# TASK BRIEF
Find each line below that includes "saying", then copy it.

___ TASK INPUT ___

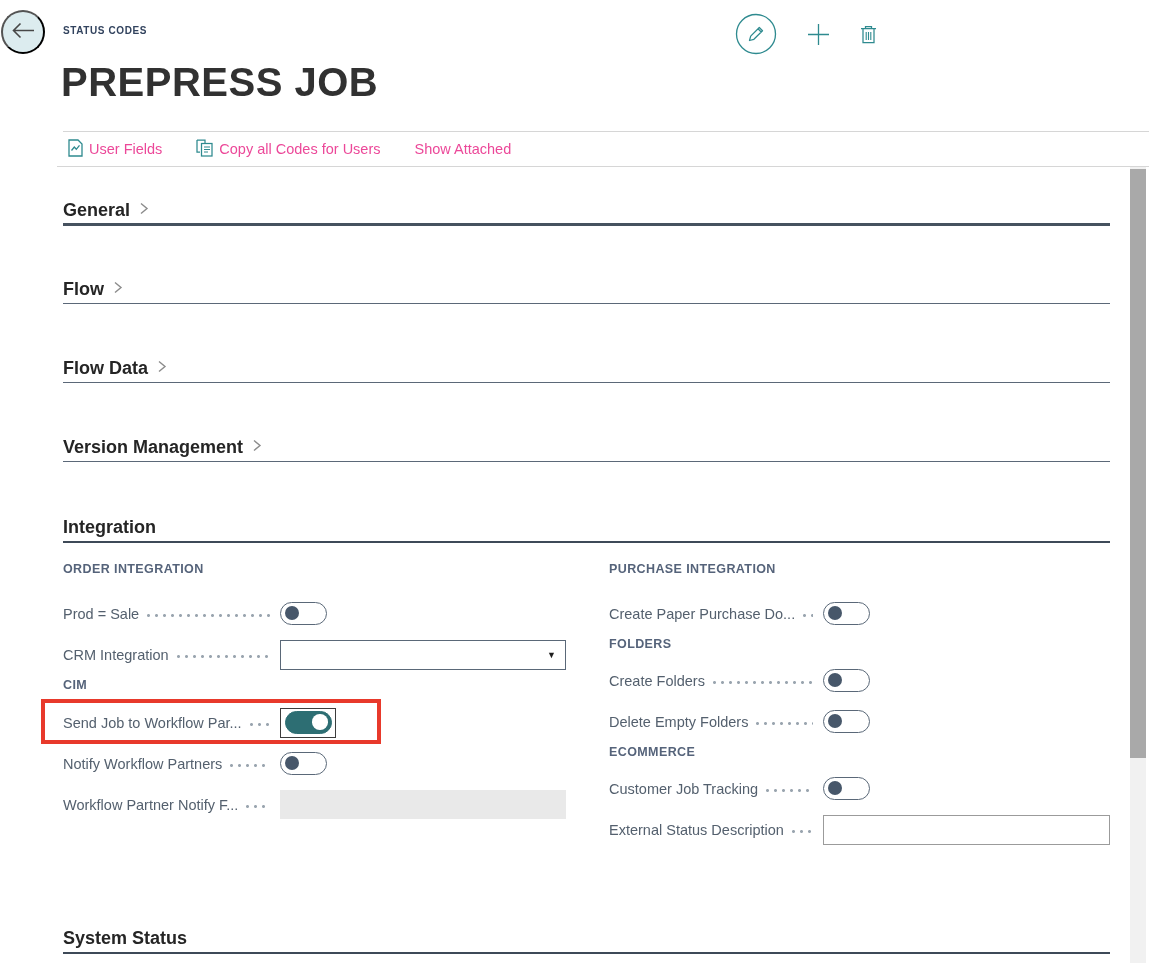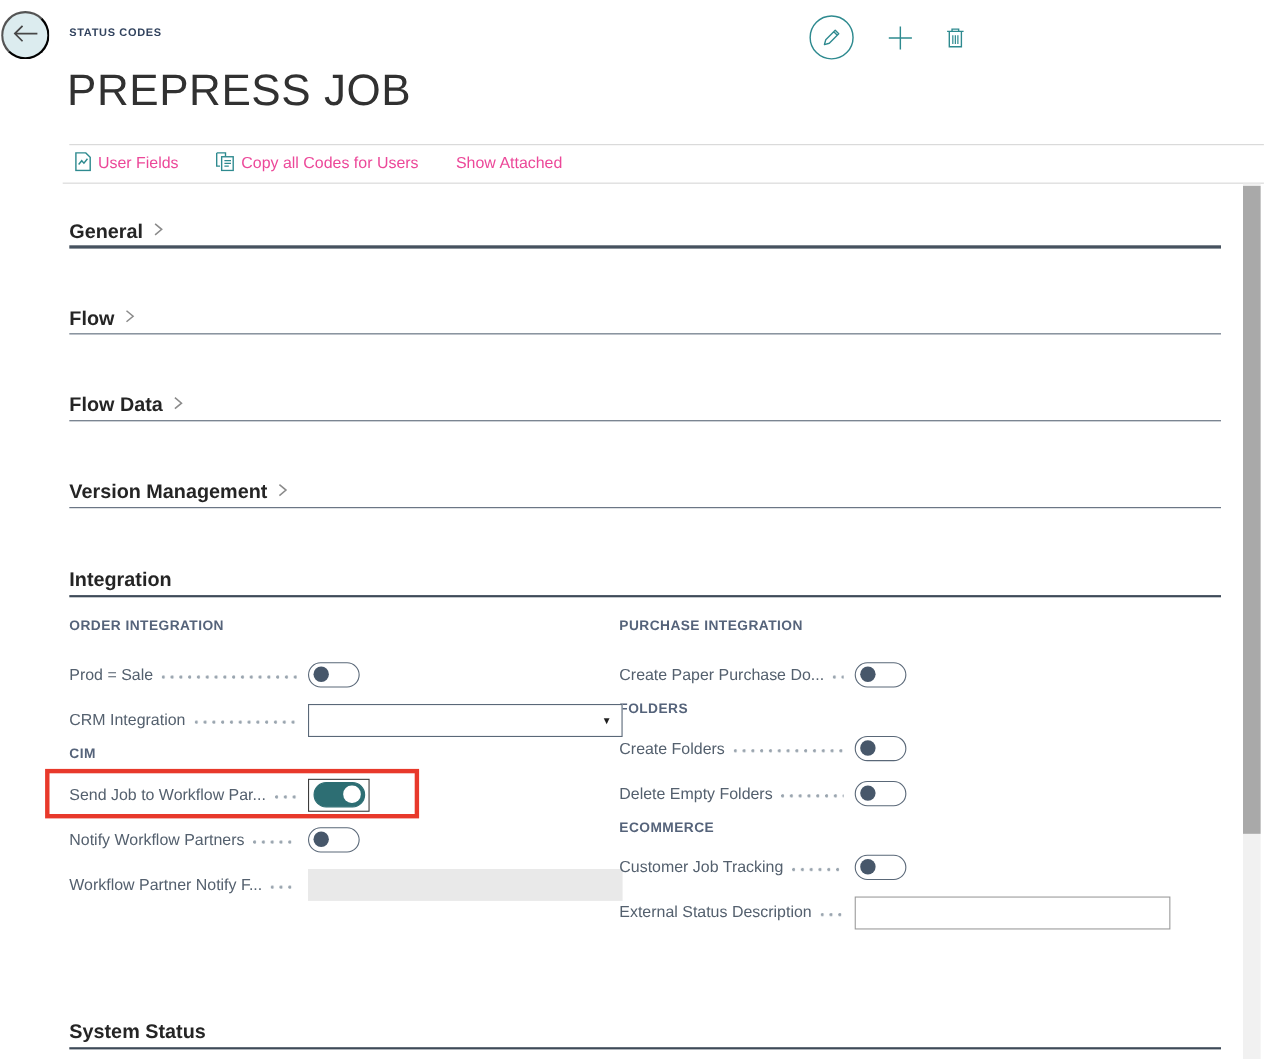--- a/index.html
+++ b/index.html
@@ -20,21 +20,21 @@
     display: flex; align-items: center; justify-content: center;
     cursor: pointer;
   }
   .page-caption {
     position: absolute; left: 63px; top: 25px;
     font-size: 10px; font-weight: 700; letter-spacing: 0.6px;
     color: #32435e;
   }
   .page-title {
     position: absolute; left: 61px; top: 60px;
-    font-size: 40px; font-weight: 400; letter-spacing: 0.5px;
+    font-size: 40px; font-weight: 700; letter-spacing: 0.5px;
     color: #313131;
   }
   .header-actions {
     position: absolute; left: 733px; top: 11px;
     display: flex; align-items: center; gap: 26px;
   }
   .icon-btn { background: none; border: none; cursor: pointer; padding: 2px; display: flex; align-items: center; }
 
   
   .toolbar-top-rule { position: absolute; left: 63px; right: 0; top: 131px; border-top: 1px solid #d6d6d6; }
@@ -63,21 +63,21 @@
   .rule-medium { border: none; border-top: 2px solid #3e4a58; margin-top: 1px; }
 
   .sec-general  { top: 197px; }
   .sec-flow     { top: 276px; }
   .sec-flowdata { top: 355px; }
   .sec-version  { top: 434px; }
   .sec-integration { top: 514px; }
   .sec-system   { top: 925px; }
 
   
-  .fields-grid { display: grid; grid-template-columns: 500px 501px; }
+  .fields-grid { display: grid; grid-template-columns: 500px 501px; column-gap: 46px; }
 
   .group-caption {
     font-size: 12.5px; font-weight: 700; letter-spacing: 0.4px;
     color: #55637a; height: 20px; line-height: 20px;
   }
   .field-row { display: flex; align-items: center; height: 41px; position: relative; }
   .label-area { display: flex; align-items: center; width: 217px; flex: none; min-width: 0; }
   .col-right .label-area { width: 214px; }
   .field-label { font-size: 14.5px; color: #54606e; white-space: nowrap; }
   .leader {

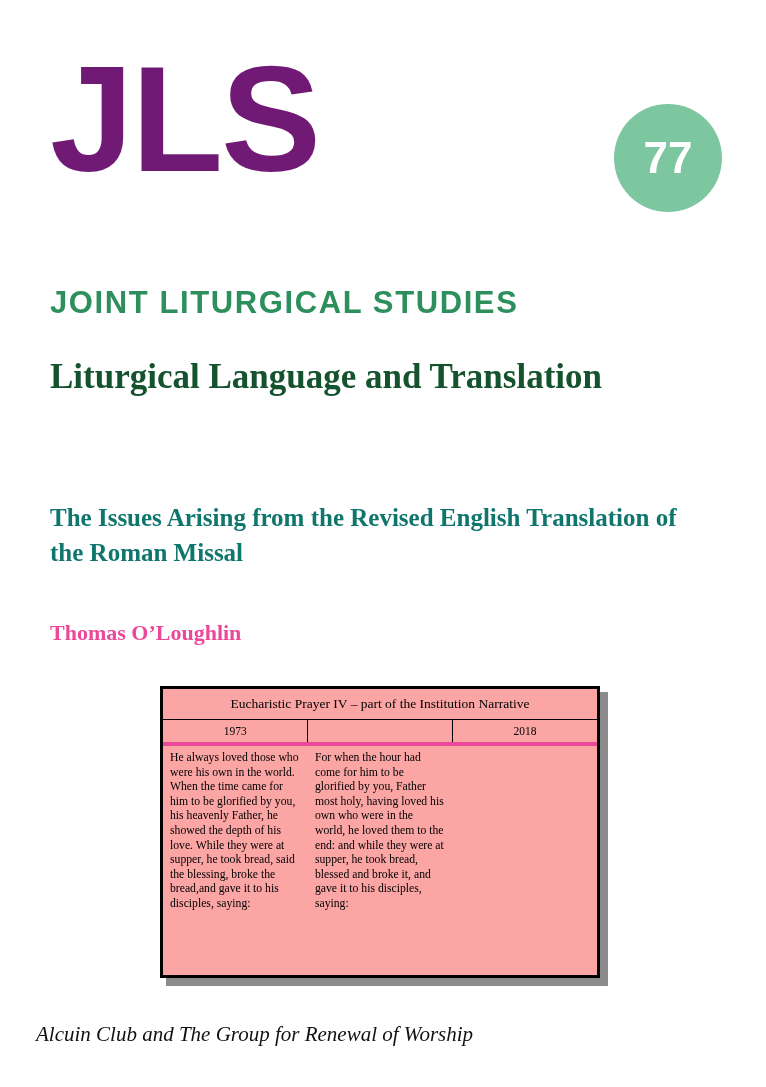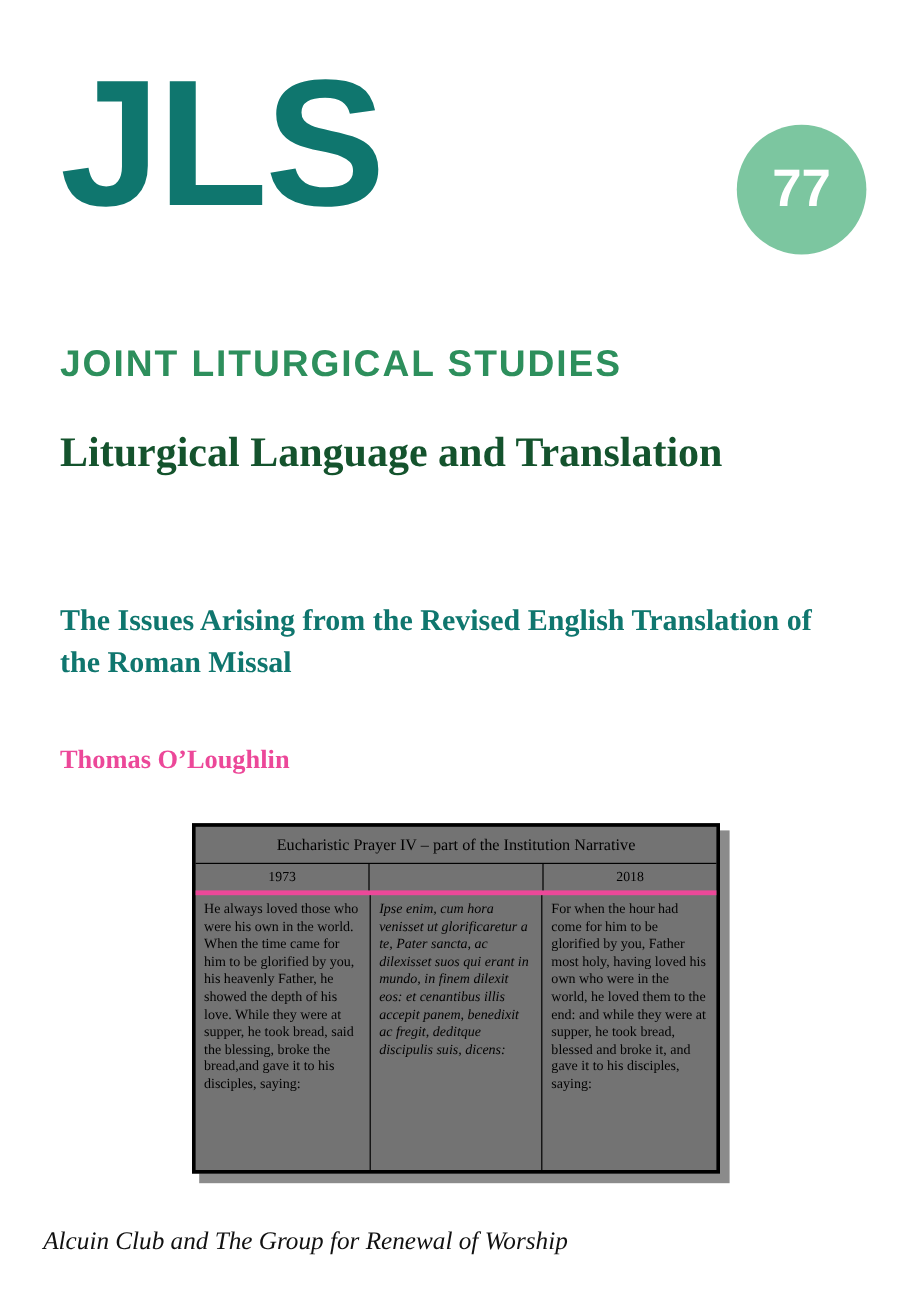--- a/index.html
+++ b/index.html
@@ -32,21 +32,21 @@
   }
   .jls-logo {
     position: absolute;
     left: 0;
     top: 0;
     font-family: "Liberation Sans", sans-serif;
     font-weight: bold;
     font-size: 150px;
     line-height: 150px;
     letter-spacing: -2px;
-    color: #0f766e;
+    color: #701a75;
   }
   .issue-circle {
     position: absolute;
     right: 0;
     top: 60px;
     width: 108px;
     height: 108px;
     border-radius: 50%;
     background: #7cc6a0;
     color: #ffffff;
@@ -111,21 +111,21 @@
     width: 442px;
     height: 294px;
     background: #8b8b8b;
   }
   .cover-table {
     position: absolute;
     left: 160px;
     top: 686px;
     width: 440px;
     height: 292px;
-    background: #737373;
+    background: #fca5a5;
     border: 3px solid #000000;
     box-sizing: border-box;
     display: flex;
     flex-direction: column;
   }
   .table-caption {
     height: 30px;
     border-bottom: 1px solid #000000;
     display: flex;
     align-items: center;
@@ -192,20 +192,19 @@
   <div class="table-shadow"></div>
   <div class="cover-table">
     <div class="table-caption">Eucharistic Prayer IV – part of the Institution Narrative</div>
     <div class="table-head">
       <div class="cell col-1">1973</div>
       <div class="cell col-2"></div>
       <div class="cell col-3">2018</div>
     </div>
     <div class="table-body">
       <div class="cell col-1">He always loved those who were his own in the world. When the time came for him to be glorified by you, his heavenly Father, he showed the depth of his love. While they were at supper, he took bread, said the blessing, broke the bread,and gave it to his disciples, saying:</div>
-      <div class="cell col-2 italic">Ipse enim, cum hora venisset ut glorificaretur a te, Pater sancta, ac dilexisset suos qui erant in mundo, in finem dilexit eos: et cenantibus illis accepit panem, benedixit ac fregit, deditque discipulis suis, dicens:</div>
       <div class="cell col-3">For when the hour had come for him to be glorified by you, Father most holy, having loved his own who were in the world, he loved them to the end: and while they were at supper, he took bread, blessed and broke it, and gave it to his disciples, saying:</div>
     </div>
   </div>
 
   <div class="footer">Alcuin Club and The Group for Renewal of Worship</div>
 
 </div>
 
 </body></html>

___

# RESPONSE TO THE TASK
       <div class="cell col-1">He always loved those who were his own in the world. When the time came for him to be glorified by you, his heavenly Father, he showed the depth of his love. While they were at supper, he took bread, said the blessing, broke the bread,and gave it to his disciples, saying:</div>
       <div class="cell col-3">For when the hour had come for him to be glorified by you, Father most holy, having loved his own who were in the world, he loved them to the end: and while they were at supper, he took bread, blessed and broke it, and gave it to his disciples, saying:</div>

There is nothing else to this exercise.